What to work on: The word "changelog" appears in some lines of the records below; state how many lines, and nothing else.
--- START ---
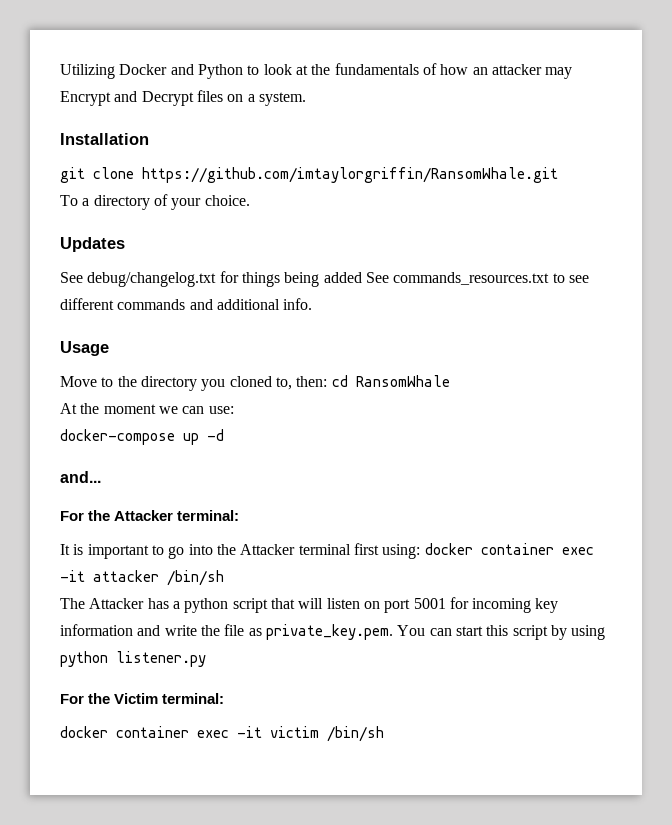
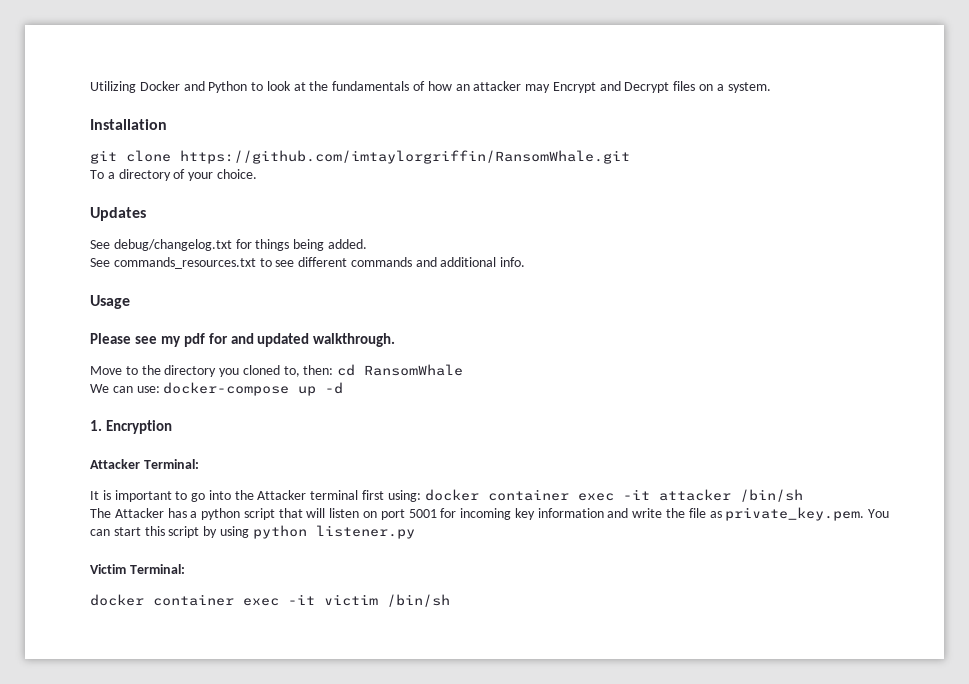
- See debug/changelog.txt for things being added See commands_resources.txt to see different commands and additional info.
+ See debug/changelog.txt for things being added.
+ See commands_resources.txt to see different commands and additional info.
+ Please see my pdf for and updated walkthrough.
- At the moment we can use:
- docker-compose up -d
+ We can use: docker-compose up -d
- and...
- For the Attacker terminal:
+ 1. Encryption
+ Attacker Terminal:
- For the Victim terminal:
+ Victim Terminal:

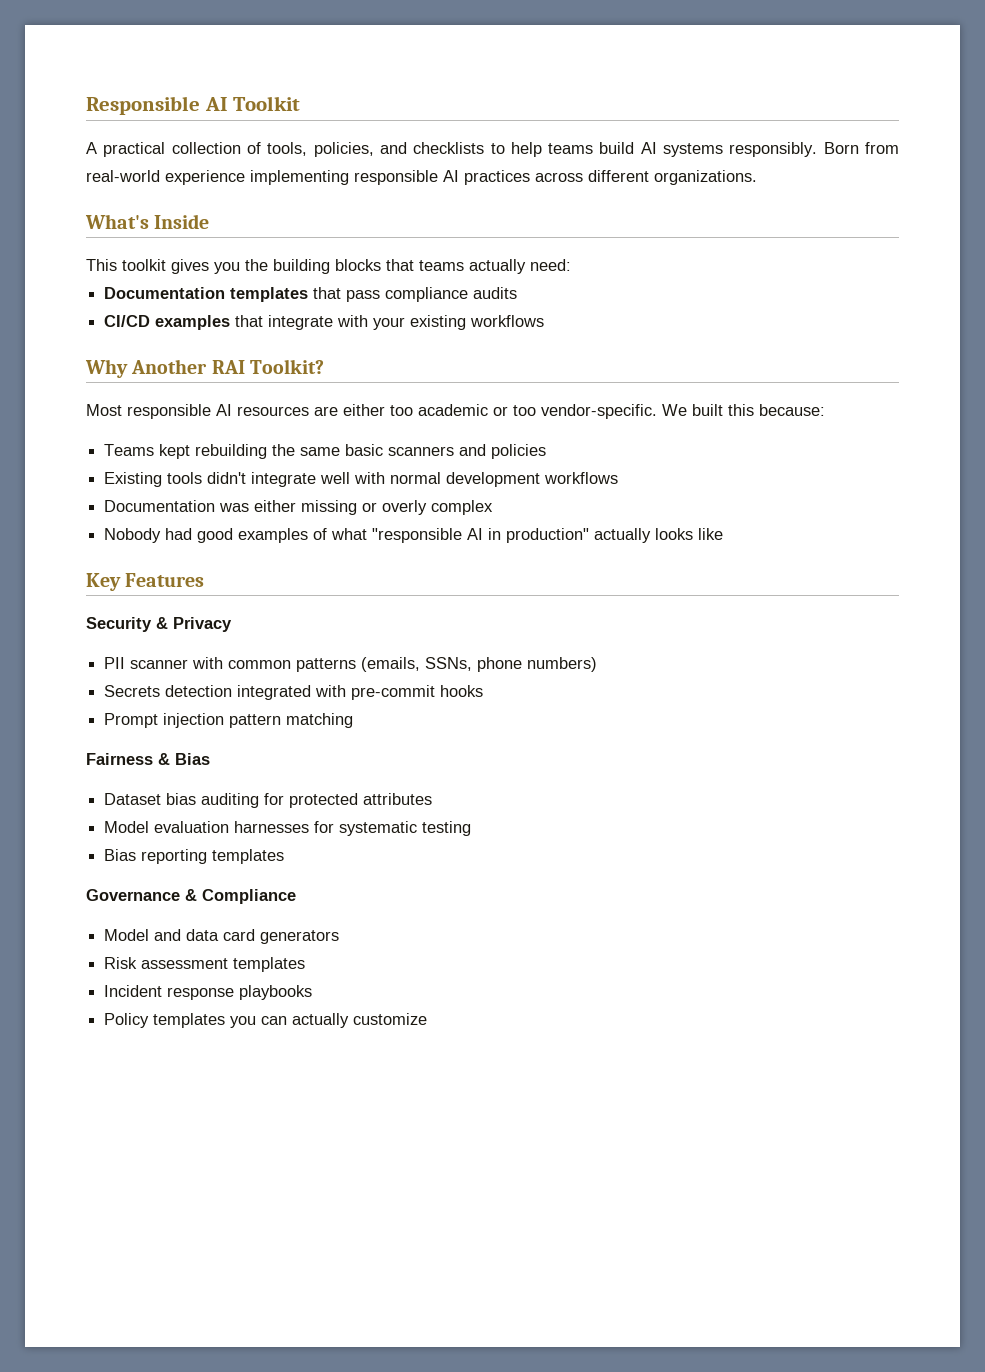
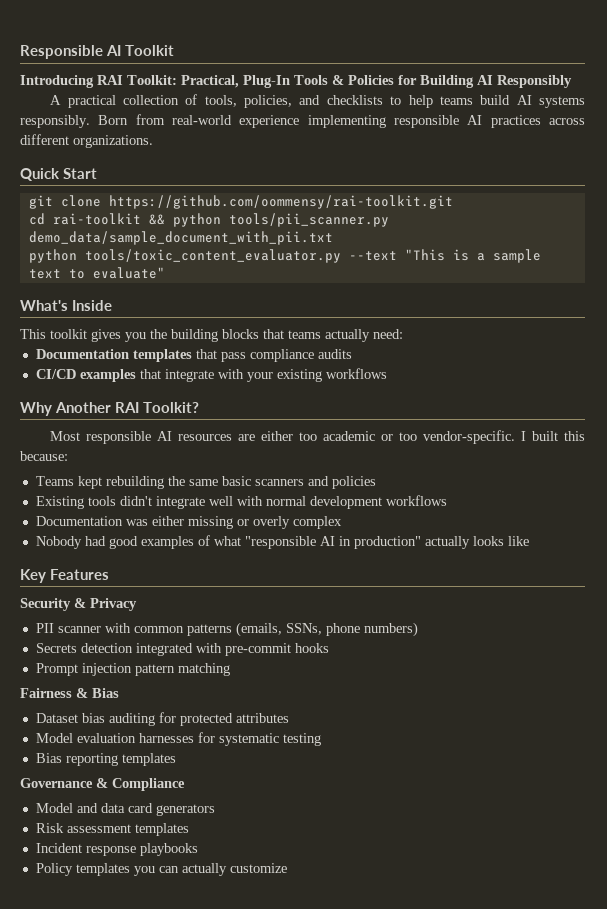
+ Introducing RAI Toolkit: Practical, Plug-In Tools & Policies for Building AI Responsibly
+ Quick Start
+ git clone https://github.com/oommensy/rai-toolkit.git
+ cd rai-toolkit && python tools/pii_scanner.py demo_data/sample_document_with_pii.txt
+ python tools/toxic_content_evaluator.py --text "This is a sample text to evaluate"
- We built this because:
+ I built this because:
--- END ---
Task answer: 2